The Old Styx had his mind on more pressing matters. Now the smoke and dust was clearing, he'd been glancing at the street around them, and a frown had appeared on his normally expressionless face. ‘But where did Rebecca go?' he asked.

 

 

 

Chapter Sixteen

‘
W
hoop! – there we go again,' Chester said, switching on the window wipers as pieces of Armagi and the liquid that coursed through their veins splattered the windscreen for the umpteenth time.

He'd been driving like a lunatic, not easing off on the speed even when the motorway was full of obstacles. On several occasions he'd clipped discarded vehicles in the way, almost losing control of the four-by-four and weaving all over the road because he'd been going so fast. And each time there had been a collision, he'd laughed it off, although Martha looked petrified as, sitting beside him, she hung on to her seatbelt for dear life. And Stephanie didn't allow herself a moment's rest, because if they were about to crash, she wanted to be ready for it.

They'd had a welcome respite from the journey when they'd stopped to heat up some cans of food. But before they'd eaten, Martha had wandered off. Stephanie spotted her at the top of a small hill, where she seemed to be simply staring at the sky. When Martha finally returned, she told Chester that she'd learnt from the Brights that ‘nasty man' was on the move, but they were still going in the right direction to reach
him. And she said that a Bright would be remaining with him at all times, to continue to track his movements.

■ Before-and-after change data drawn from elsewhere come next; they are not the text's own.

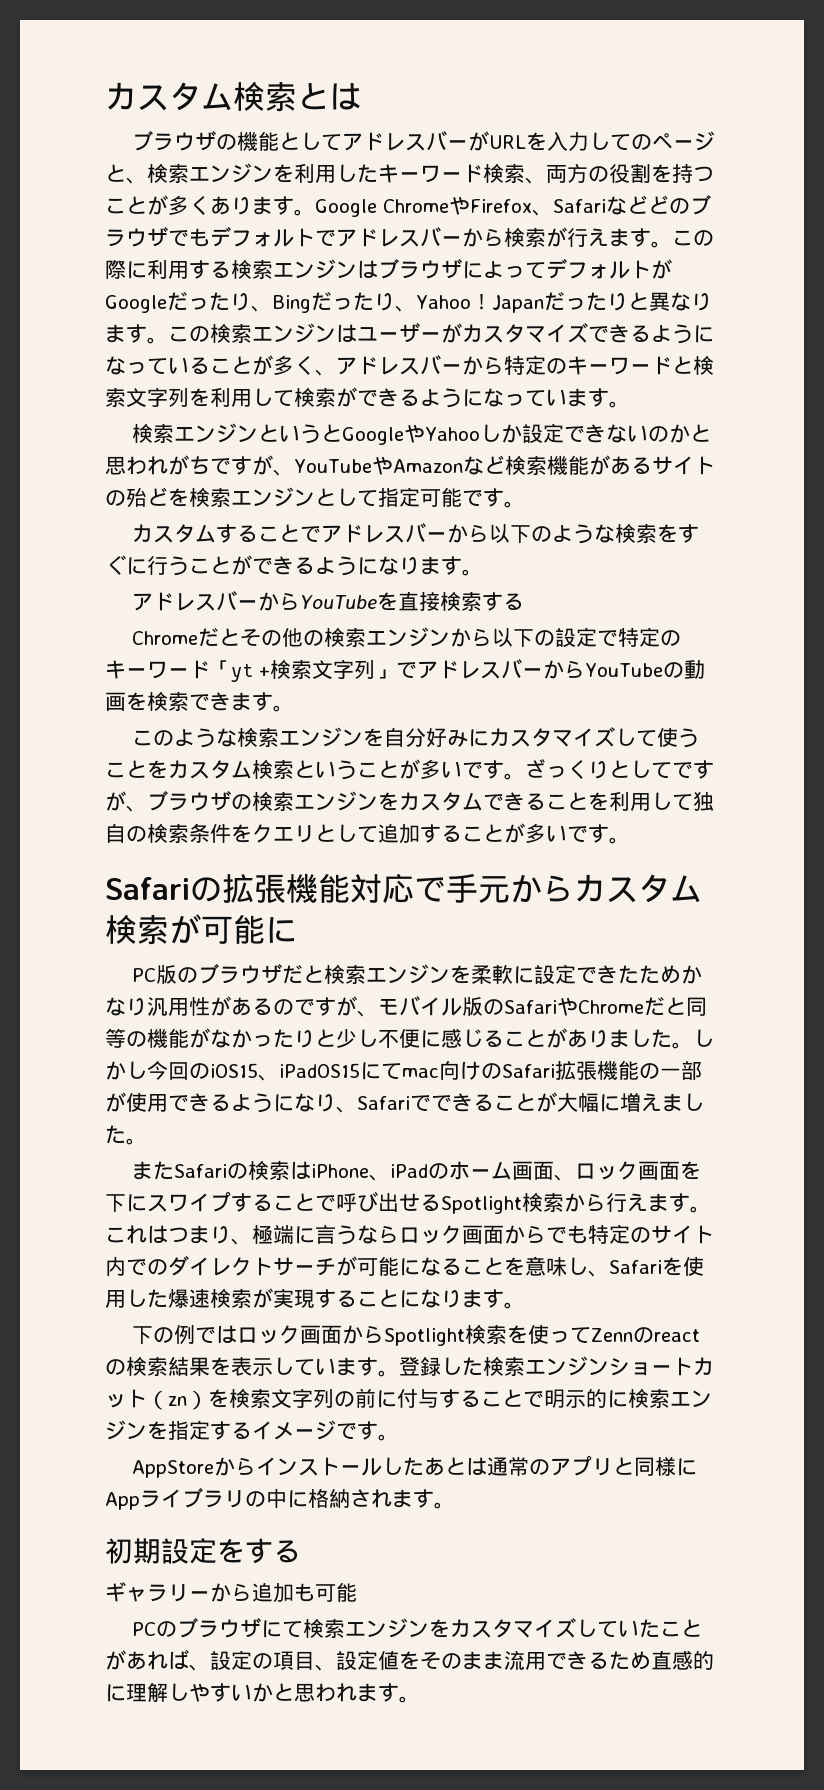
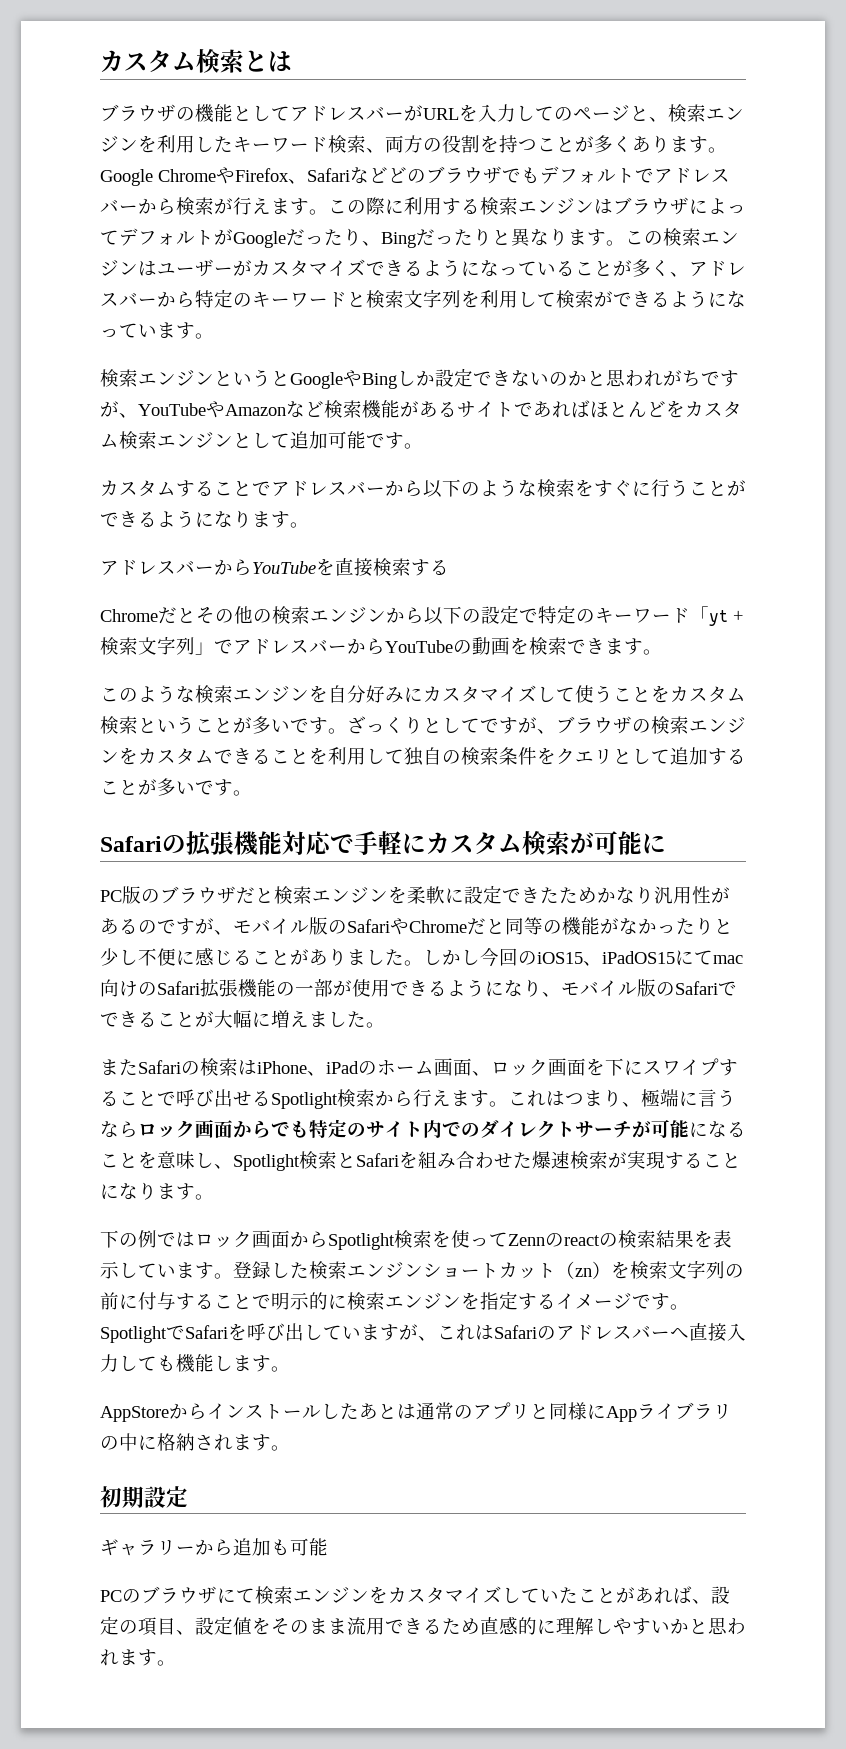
- この際に利用する検索エンジンはブラウザによってデフォルトがGoogleだったり、Bingだったり、Yahoo！Japanだったりと異なります。
+ この際に利用する検索エンジンはブラウザによってデフォルトがGoogleだったり、Bingだったりと異なります。
- 検索エンジンというとGoogleやYahooしか設定できないのかと思われがちですが、YouTubeやAmazonなど検索機能があるサイトの殆どを検索エンジンとして指定可能です。
+ 検索エンジンというとGoogleやBingしか設定できないのかと思われがちですが、YouTubeやAmazonなど検索機能があるサイトであればほとんどをカスタム検索エンジンとして追加可能です。
- Safariの拡張機能対応で手元からカスタム検索が可能に
+ Safariの拡張機能対応で手軽にカスタム検索が可能に
- しかし今回のiOS15、iPadOS15にてmac向けのSafari拡張機能の一部が使用できるようになり、Safariでできることが大幅に増えました。
+ しかし今回のiOS15、iPadOS15にてmac向けのSafari拡張機能の一部が使用できるようになり、モバイル版のSafariでできることが大幅に増えました。
- これはつまり、極端に言うならロック画面からでも特定のサイト内でのダイレクトサーチが可能になることを意味し、Safariを使用した爆速検索が実現することになります。
+ これはつまり、極端に言うならロック画面からでも特定のサイト内でのダイレクトサーチが可能になることを意味し、Spotlight検索とSafariを組み合わせた爆速検索が実現することになります。
+ SpotlightでSafariを呼び出していますが、これはSafariのアドレスバーへ直接入力しても機能します。
- 初期設定をする
+ 初期設定

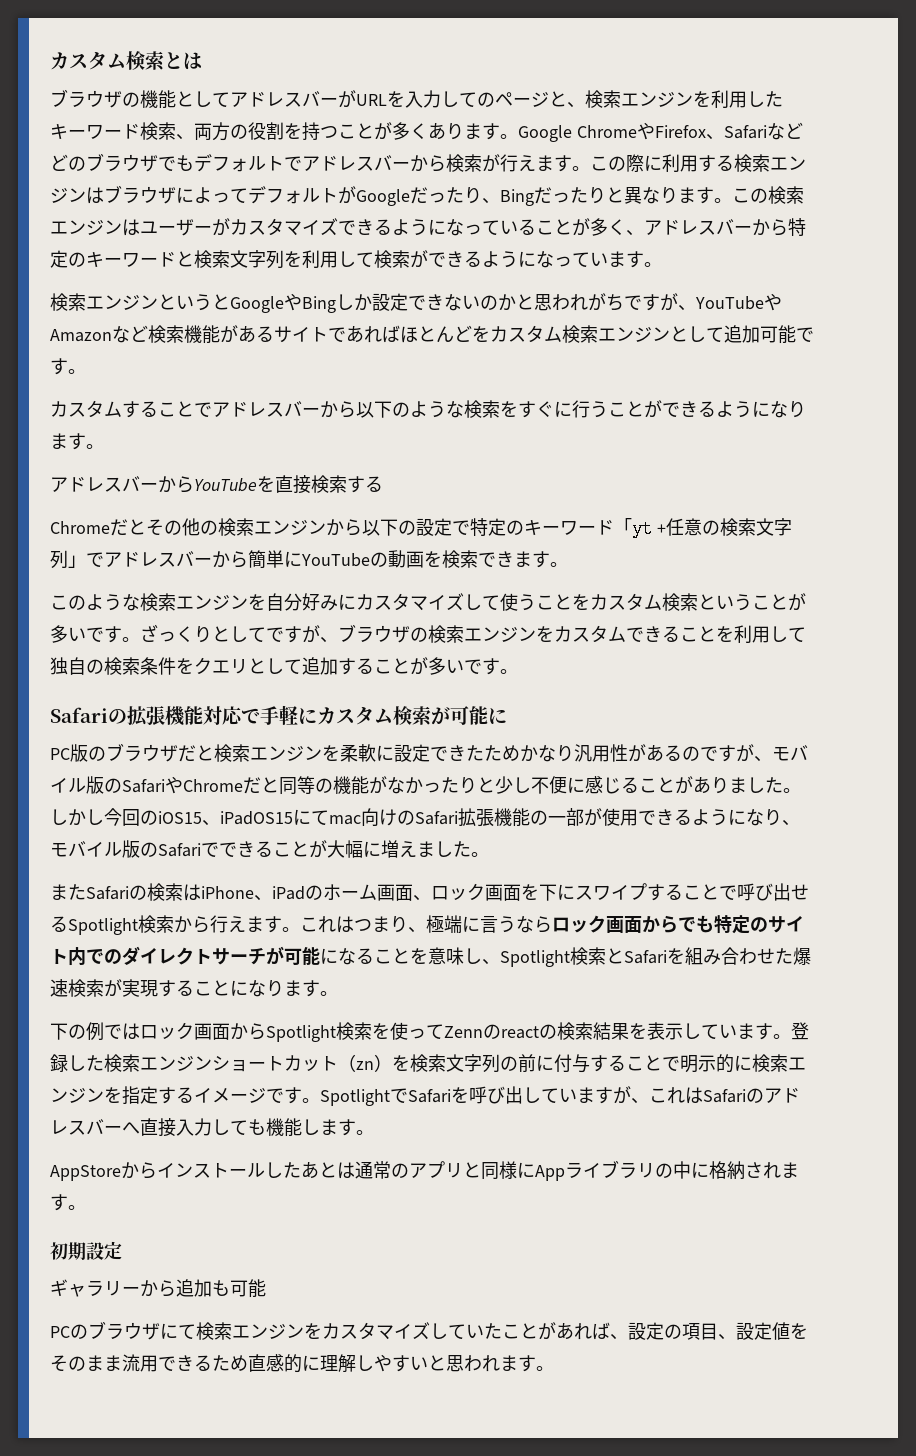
- Chromeだとその他の検索エンジンから以下の設定で特定のキーワード「yt +検索文字列」でアドレスバーからYouTubeの動画を検索できます。
+ Chromeだとその他の検索エンジンから以下の設定で特定のキーワード「yt +任意の検索文字列」でアドレスバーから簡単にYouTubeの動画を検索できます。
- PCのブラウザにて検索エンジンをカスタマイズしていたことがあれば、設定の項目、設定値をそのまま流用できるため直感的に理解しやすいかと思われます。
+ PCのブラウザにて検索エンジンをカスタマイズしていたことがあれば、設定の項目、設定値をそのまま流用できるため直感的に理解しやすいと思われます。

Despite what she'd told Chester, Stephanie had no idea how Martha could learn this from these large moth-like creatures that rarely seemed to stop zipping around the place. Chester didn't seem to be very interested in this piece of news, instead keeping a whole can of baked beans with cocktail sausages to himself, while Stephanie had to share the second can with Martha.

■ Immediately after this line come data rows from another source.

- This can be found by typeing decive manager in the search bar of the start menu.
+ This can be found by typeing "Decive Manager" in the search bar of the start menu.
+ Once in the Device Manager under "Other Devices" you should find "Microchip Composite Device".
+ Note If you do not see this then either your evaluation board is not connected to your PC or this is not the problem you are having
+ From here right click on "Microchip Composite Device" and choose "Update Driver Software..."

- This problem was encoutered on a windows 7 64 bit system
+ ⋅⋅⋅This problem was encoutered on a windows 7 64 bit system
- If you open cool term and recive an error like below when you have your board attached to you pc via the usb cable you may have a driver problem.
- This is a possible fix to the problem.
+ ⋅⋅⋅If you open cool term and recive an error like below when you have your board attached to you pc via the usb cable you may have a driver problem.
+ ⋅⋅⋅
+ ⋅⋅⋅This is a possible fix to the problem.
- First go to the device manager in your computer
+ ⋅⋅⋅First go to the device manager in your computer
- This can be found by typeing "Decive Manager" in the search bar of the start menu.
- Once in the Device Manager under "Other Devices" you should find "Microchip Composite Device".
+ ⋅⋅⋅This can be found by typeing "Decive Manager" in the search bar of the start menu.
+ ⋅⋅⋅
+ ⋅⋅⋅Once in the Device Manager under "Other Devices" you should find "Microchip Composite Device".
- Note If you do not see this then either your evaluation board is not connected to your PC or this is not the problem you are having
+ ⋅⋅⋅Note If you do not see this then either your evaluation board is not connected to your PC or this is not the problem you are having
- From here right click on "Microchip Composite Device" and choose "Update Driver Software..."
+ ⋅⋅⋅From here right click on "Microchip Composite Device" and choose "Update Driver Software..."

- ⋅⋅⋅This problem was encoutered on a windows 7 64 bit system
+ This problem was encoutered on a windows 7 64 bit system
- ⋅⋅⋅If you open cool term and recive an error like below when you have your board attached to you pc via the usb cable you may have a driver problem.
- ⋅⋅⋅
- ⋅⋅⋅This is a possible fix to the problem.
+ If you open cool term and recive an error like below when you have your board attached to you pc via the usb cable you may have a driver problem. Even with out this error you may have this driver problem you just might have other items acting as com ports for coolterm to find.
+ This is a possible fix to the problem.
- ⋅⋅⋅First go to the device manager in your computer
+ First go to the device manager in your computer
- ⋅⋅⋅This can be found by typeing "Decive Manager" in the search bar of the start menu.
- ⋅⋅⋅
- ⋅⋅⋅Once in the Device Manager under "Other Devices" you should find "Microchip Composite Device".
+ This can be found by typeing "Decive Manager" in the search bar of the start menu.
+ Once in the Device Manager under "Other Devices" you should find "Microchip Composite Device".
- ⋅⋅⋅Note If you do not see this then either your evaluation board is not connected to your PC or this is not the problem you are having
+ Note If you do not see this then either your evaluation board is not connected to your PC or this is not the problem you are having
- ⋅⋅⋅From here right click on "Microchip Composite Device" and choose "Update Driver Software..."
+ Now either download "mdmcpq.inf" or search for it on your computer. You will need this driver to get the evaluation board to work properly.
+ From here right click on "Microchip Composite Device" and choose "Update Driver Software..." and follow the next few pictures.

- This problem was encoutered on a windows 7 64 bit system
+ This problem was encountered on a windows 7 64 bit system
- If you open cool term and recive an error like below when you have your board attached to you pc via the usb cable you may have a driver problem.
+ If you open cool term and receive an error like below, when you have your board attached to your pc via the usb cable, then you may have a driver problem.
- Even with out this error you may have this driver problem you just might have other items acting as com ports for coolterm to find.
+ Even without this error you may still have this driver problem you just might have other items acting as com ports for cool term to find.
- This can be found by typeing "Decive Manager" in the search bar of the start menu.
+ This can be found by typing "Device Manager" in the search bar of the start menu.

And then, after Chester had topped up the tank with diesel, they were off again. For once the stretch of motorway ahead was relatively clear, so it didn't matter that Chester had his foot down.

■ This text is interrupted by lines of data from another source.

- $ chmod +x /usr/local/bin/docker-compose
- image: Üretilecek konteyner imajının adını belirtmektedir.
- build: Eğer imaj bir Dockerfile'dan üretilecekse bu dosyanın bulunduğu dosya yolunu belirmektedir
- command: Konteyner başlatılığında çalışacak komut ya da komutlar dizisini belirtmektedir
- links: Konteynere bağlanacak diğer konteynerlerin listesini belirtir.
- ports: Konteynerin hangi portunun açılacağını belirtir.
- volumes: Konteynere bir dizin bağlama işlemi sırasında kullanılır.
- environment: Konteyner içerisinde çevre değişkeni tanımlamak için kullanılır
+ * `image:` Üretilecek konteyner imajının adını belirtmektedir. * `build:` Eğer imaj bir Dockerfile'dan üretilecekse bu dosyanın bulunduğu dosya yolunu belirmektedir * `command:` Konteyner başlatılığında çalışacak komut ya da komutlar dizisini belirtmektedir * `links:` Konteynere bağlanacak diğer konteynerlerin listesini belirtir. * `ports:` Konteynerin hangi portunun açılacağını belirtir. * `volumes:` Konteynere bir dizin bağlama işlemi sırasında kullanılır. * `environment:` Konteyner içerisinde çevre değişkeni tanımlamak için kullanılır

But after more pieces of Armagi had showered down over them, Martha kept craning her neck to peer up at the sky through the front windscreen. ‘They're getting tired,' she said eventually.

Chester didn't reply, instead rocking his head from side-to-side as if he was listening to a piece of music that only he could hear. And he made no effort to slow the car. ‘You know, dearie, they can't keep this up all day,' Martha tried again. ‘They need to rest just like us.'

Chester began to fiddle with the controls of the air conditioning, turning it up and angling the vent so that the breeze was blowing full in his face and ruffling his air. ‘Getting a bit hot in here,' he said.

What he didn't say was that the combination of the warm fug in the vehicle and Martha's lack of hygiene was particularly unpleasant. Stephanie had been shouted at by Chester and Martha when she'd opened her window in the back because they said it was too dangerous. And any benefit from the air conditioning was minimal where she was sitting. So
instead, she'd fished out her bottle of perfume from the wash bag in her Bergen and had been taking the top off to sniff it from time to time, to give herself a momentary relief from the smell. She'd gone so far as to pour a drop or two on her scarf, but this elicited such scathing looks from Martha that she didn't dare do it again.

‘If we don't slow down and take it more gently, one of my fairies will be killed by those Armagi,' Martha said. There was no answer from Chester, who wobbled his head again, his mouth puckered as if in a silent whistle.